Delayed US strikes will still hurt Syria

Delayed US strikes will still hurt Syria

It would hardly be a surprise to Syrian President Bashar Al-Assad or his military if American missiles start hitting Syria soon.

With weeks to prepare for an attack, Mr Assad might benefit in some ways from the delay in any strike caused by United States President Barack Obama's decision to seek approval from a divided US Congress.

But US officials and defence experts said Mr Assad's forces cannot take enough targets out of reach to blunt the US military mission.

Fixed targets, for example, cannot be protected, no matter how much time elapses.

"A building can't be moved or hidden," a US official said, speaking on condition of anonymity.

Other fixed targets include airfields, but not any storage facilities with chemical weapons in them.

Defence analyst Anthony Cordesman, of the Center for Strategic and International Studies think-tank, said that, if successful, hitting fixed targets would eliminate key assets to Mr Assad that "can't be replaced easily, like command-and-control facilities (and) major headquarters".

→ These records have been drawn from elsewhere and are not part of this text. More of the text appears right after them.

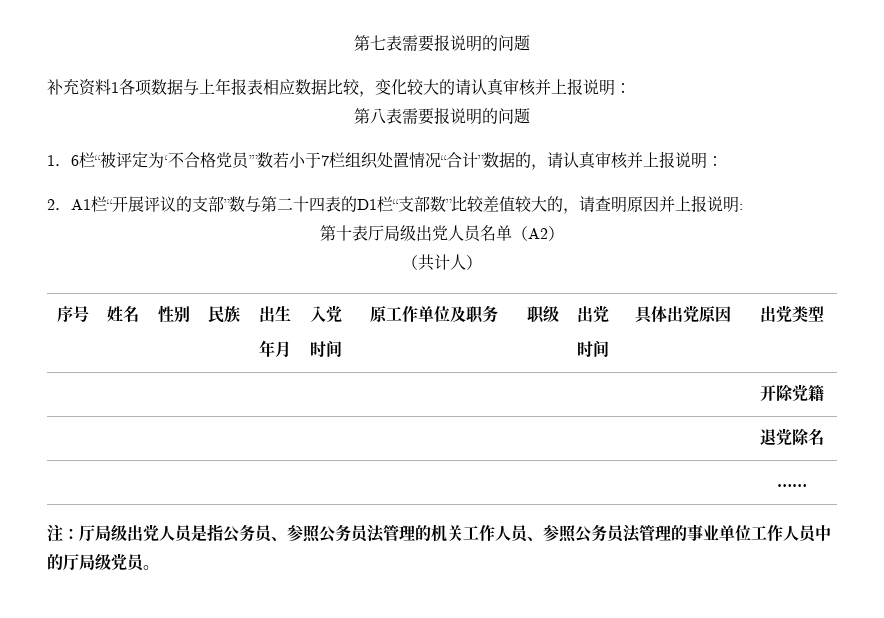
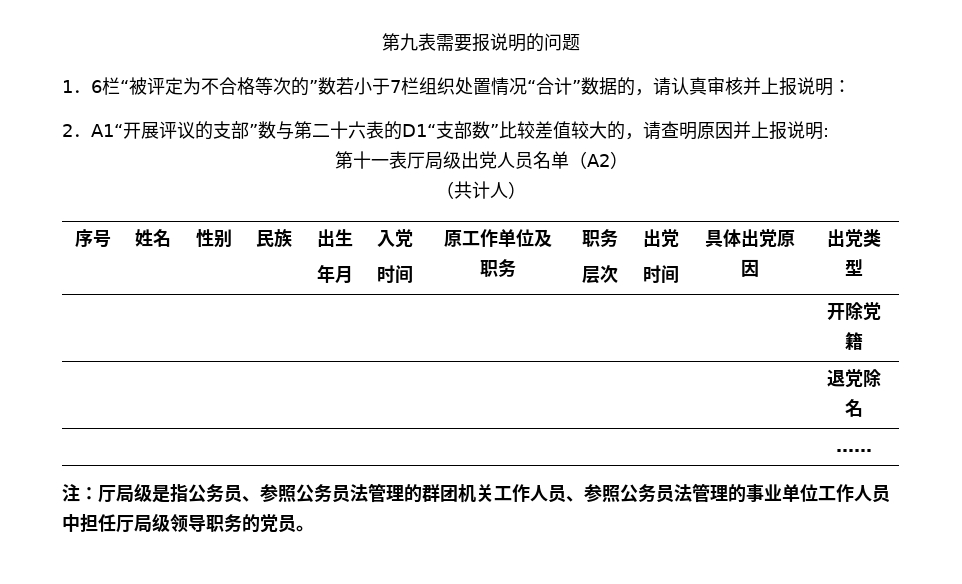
- 第七表需要报说明的问题
- 补充资料1各项数据与上年报表相应数据比较，变化较大的请认真审核并上报说明：
- 第八表需要报说明的问题
+ 第九表需要报说明的问题
- 1．6栏“被评定为‘不合格党员’”数若小于7栏组织处置情况“合计”数据的，请认真审核并上报说明：
+ 1．6栏“被评定为不合格等次的”数若小于7栏组织处置情况“合计”数据的，请认真审核并上报说明：
- 2．A1栏“开展评议的支部”数与第二十四表的D1栏“支部数”比较差值较大的，请查明原因并上报说明:
+ 2．A1“开展评议的支部”数与第二十六表的D1“支部数”比较差值较大的，请查明原因并上报说明:
- 第十表厅局级出党人员名单（A2）
+ 第十一表厅局级出党人员名单（A2）
  序号 | 姓名 | 性别 | 民族 | 出生
  年月 | 入党
- 时间 | 原工作单位及职务 | 职级 | 出党
+ 时间 | 原工作单位及职务 | 职务
+ 层次 | 出党
- 注：厅局级出党人员是指公务员、参照公务员法管理的机关工作人员、参照公务员法管理的事业单位工作人员中的厅局级党员。
+ 注：厅局级是指公务员、参照公务员法管理的群团机关工作人员、参照公务员法管理的事业单位工作人员中担任厅局级领导职务的党员。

"These are lasting targets," he said.

It is still unclear when any US attack on Syria will happen, but Mr Assad already has had ample time to try to get ready.

US officials have been openly discussing the possibility of hitting Syria since shortly after the Aug 21 chemical-weapons attack near Damascus. Even if Congress approves military action, a final vote would be unlikely before the middle of next week.

A second US official, also speaking on condition of anonymity, acknowledged that the delay added "complexities" to the planning efforts.

Mr Assad has already moved some military equipment and personnel to civilian areas and put soldiers, whose loyalty to him is in doubt, in military sites as human shields against any Western strikes, the Istanbul-based Syrian opposition has said.

General Martin Dempsey, chairman of the US military's Joint Chiefs of Staff, acknowledged publicly to Congress that Mr Obama has ordered the military to develop plans that keep a lid on collateral damage - civilian deaths and damage to civilian infrastructure.

Gen Dempsey told lawmakers on Wednesday: "Though they are in fact moving resources around - and, in some cases, placing prisoners and others in places that they believe we might target - at this point, our intelligence is keeping up with that movement."